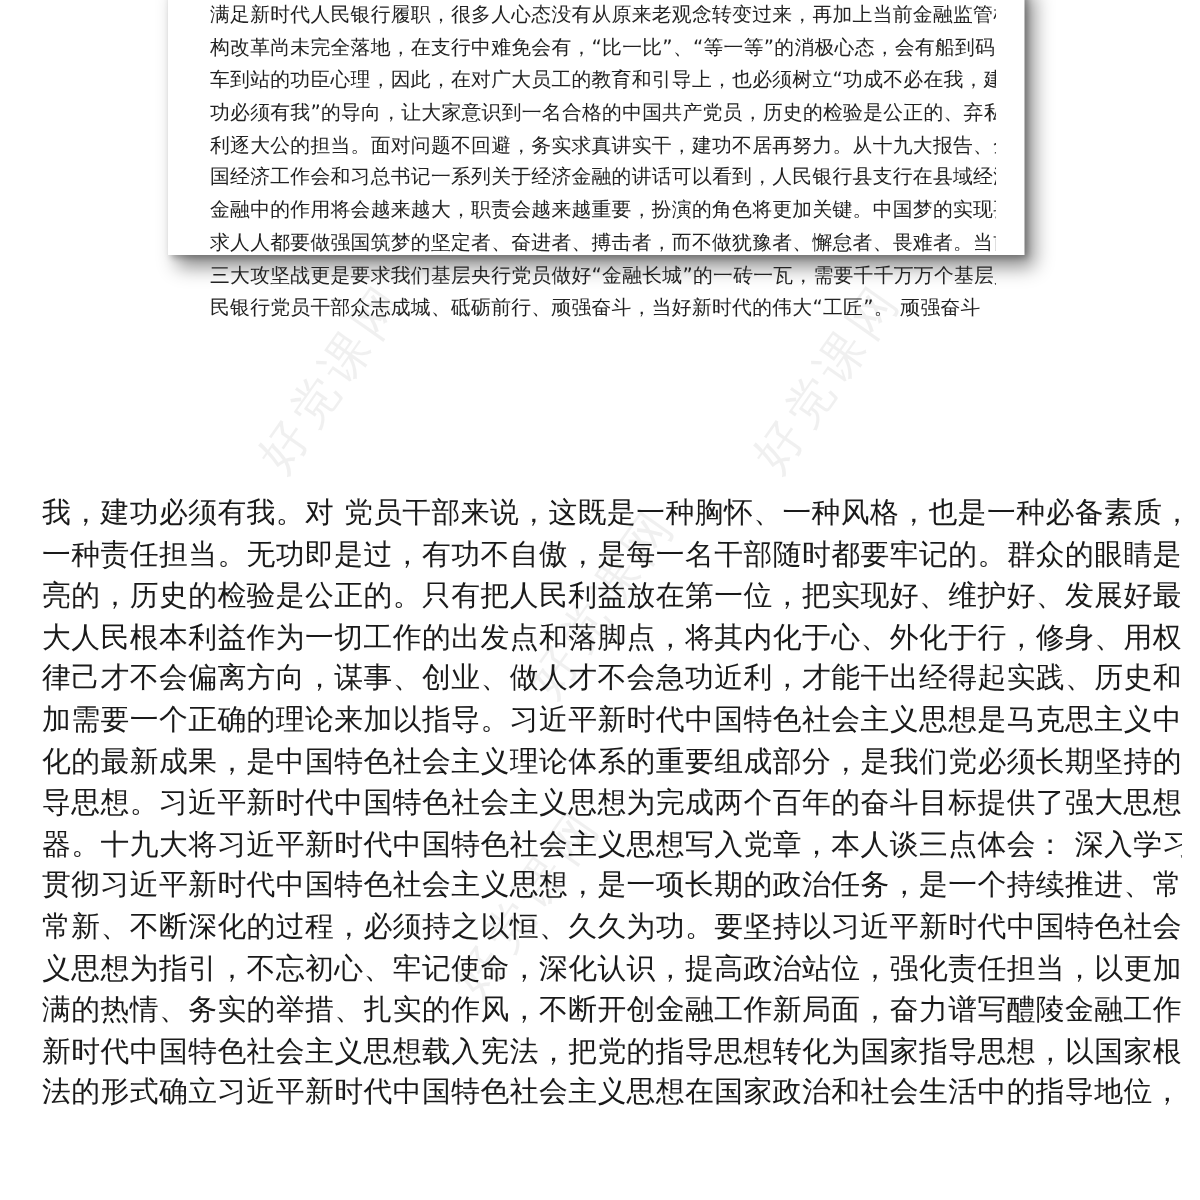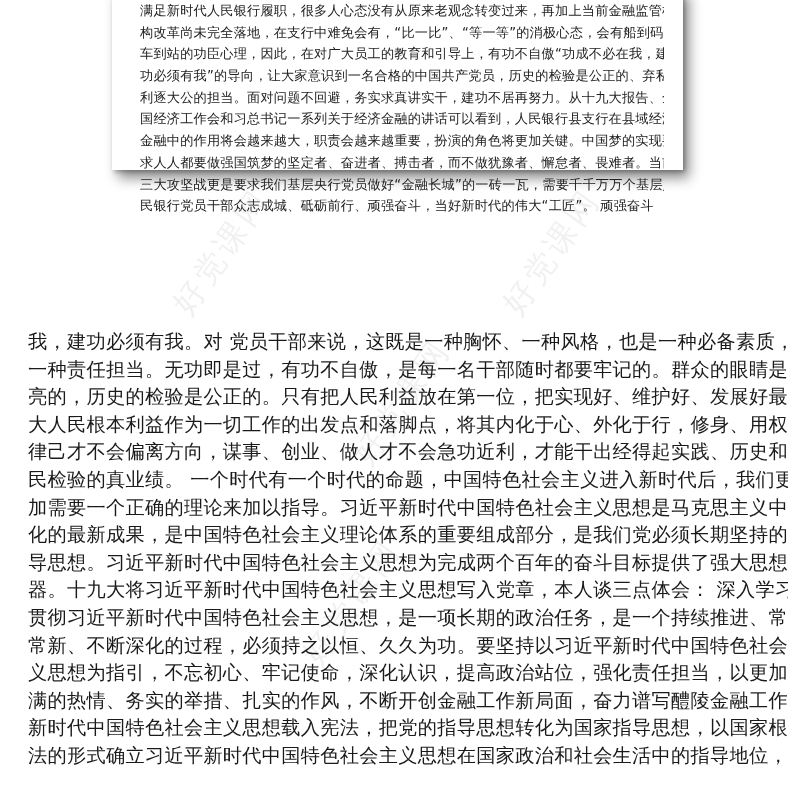--- a/index.html
+++ b/index.html
@@ -21,38 +21,37 @@
 
 <div class="watermark" style="left:150px; top:230px;">好党课网</div>
 <div class="watermark" style="left:480px; top:230px;">好党课网</div>
 <div class="watermark" style="left:330px; top:380px;">好党课网</div>
 <div class="watermark" style="left:280px; top:580px;">好党课网</div>
 
 <div class="card">
   <div class="card-lines">
     <div class="card-line">满足新时代人民银行履职，很多人心态没有从原来老观念转变过来，再加上当前金融监管机</div>
     <div class="card-line">构改革尚未完全落地，在支行中难免会有，“比一比”、“等一等”的消极心态，会有船到码头</div>
-    <div class="card-line">车到站的功臣心理，因此，在对广大员工的教育和引导上，有功不自傲“功成不必在我，建</div>
+    <div class="card-line">车到站的功臣心理，因此，在对广大员工的教育和引导上，也必须树立“功成不必在我，建</div>
     <div class="card-line">功必须有我”的导向，让大家意识到一名合格的中国共产党员，历史的检验是公正的、弃私</div>
     <div class="card-line">利逐大公的担当。面对问题不回避，务实求真讲实干，建功不居再努力。从十九大报告、全</div>
     <div class="card-line">国经济工作会和习总书记一系列关于经济金融的讲话可以看到，人民银行县支行在县域经济</div>
     <div class="card-line">金融中的作用将会越来越大，职责会越来越重要，扮演的角色将更加关键。中国梦的实现要</div>
     <div class="card-line">求人人都要做强国筑梦的坚定者、奋进者、搏击者，而不做犹豫者、懈怠者、畏难者。当前</div>
     <div class="card-line">三大攻坚战更是要求我们基层央行党员做好“金融长城”的一砖一瓦，需要千千万万个基层人</div>
     <div class="card-line">民银行党员干部众志成城、砥砺前行、顽强奋斗，当好新时代的伟大“工匠”。 顽强奋斗</div>
   </div>
 </div>
 
 <div class="main">
   <div class="main-line">我，建功必须有我。对 党员干部来说，这既是一种胸怀、一种风格，也是一种必备素质，</div>
   <div class="main-line">一种责任担当。无功即是过，有功不自傲，是每一名干部随时都要牢记的。群众的眼睛是雪</div>
   <div class="main-line">亮的，历史的检验是公正的。只有把人民利益放在第一位，把实现好、维护好、发展好最广</div>
   <div class="main-line">大人民根本利益作为一切工作的出发点和落脚点，将其内化于心、外化于行，修身、用权、</div>
   <div class="main-line">律己才不会偏离方向，谋事、创业、做人才不会急功近利，才能干出经得起实践、历史和人</div>
-  <div class="main-line">民检验的真业绩。 一个时代有一个时代的命题，中国特色社会主义进入新时代后，我们更</div>
   <div class="main-line">加需要一个正确的理论来加以指导。习近平新时代中国特色社会主义思想是马克思主义中国</div>
   <div class="main-line">化的最新成果，是中国特色社会主义理论体系的重要组成部分，是我们党必须长期坚持的指</div>
   <div class="main-line">导思想。习近平新时代中国特色社会主义思想为完成两个百年的奋斗目标提供了强大思想武</div>
   <div class="main-line">器。十九大将习近平新时代中国特色社会主义思想写入党章，本人谈三点体会： 深入学习</div>
   <div class="main-line">贯彻习近平新时代中国特色社会主义思想，是一项长期的政治任务，是一个持续推进、常学</div>
   <div class="main-line">常新、不断深化的过程，必须持之以恒、久久为功。要坚持以习近平新时代中国特色社会主</div>
   <div class="main-line">义思想为指引，不忘初心、牢记使命，深化认识，提高政治站位，强化责任担当，以更加饱</div>
   <div class="main-line">满的热情、务实的举措、扎实的作风，不断开创金融工作新局面，奋力谱写醴陵金融工作新</div>
   <div class="main-line">新时代中国特色社会主义思想载入宪法，把党的指导思想转化为国家指导思想，以国家根本</div>
   <div class="main-line">法的形式确立习近平新时代中国特色社会主义思想在国家政治和社会生活中的指导地位，立</div>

= = = = = = =

Reproduce every line of the listing above in which the string "在对广大员工的教育和引导上" appears.

**Solution to this exercise**
-    <div class="card-line">车到站的功臣心理，因此，在对广大员工的教育和引导上，有功不自傲“功成不必在我，建</div>
+    <div class="card-line">车到站的功臣心理，因此，在对广大员工的教育和引导上，也必须树立“功成不必在我，建</div>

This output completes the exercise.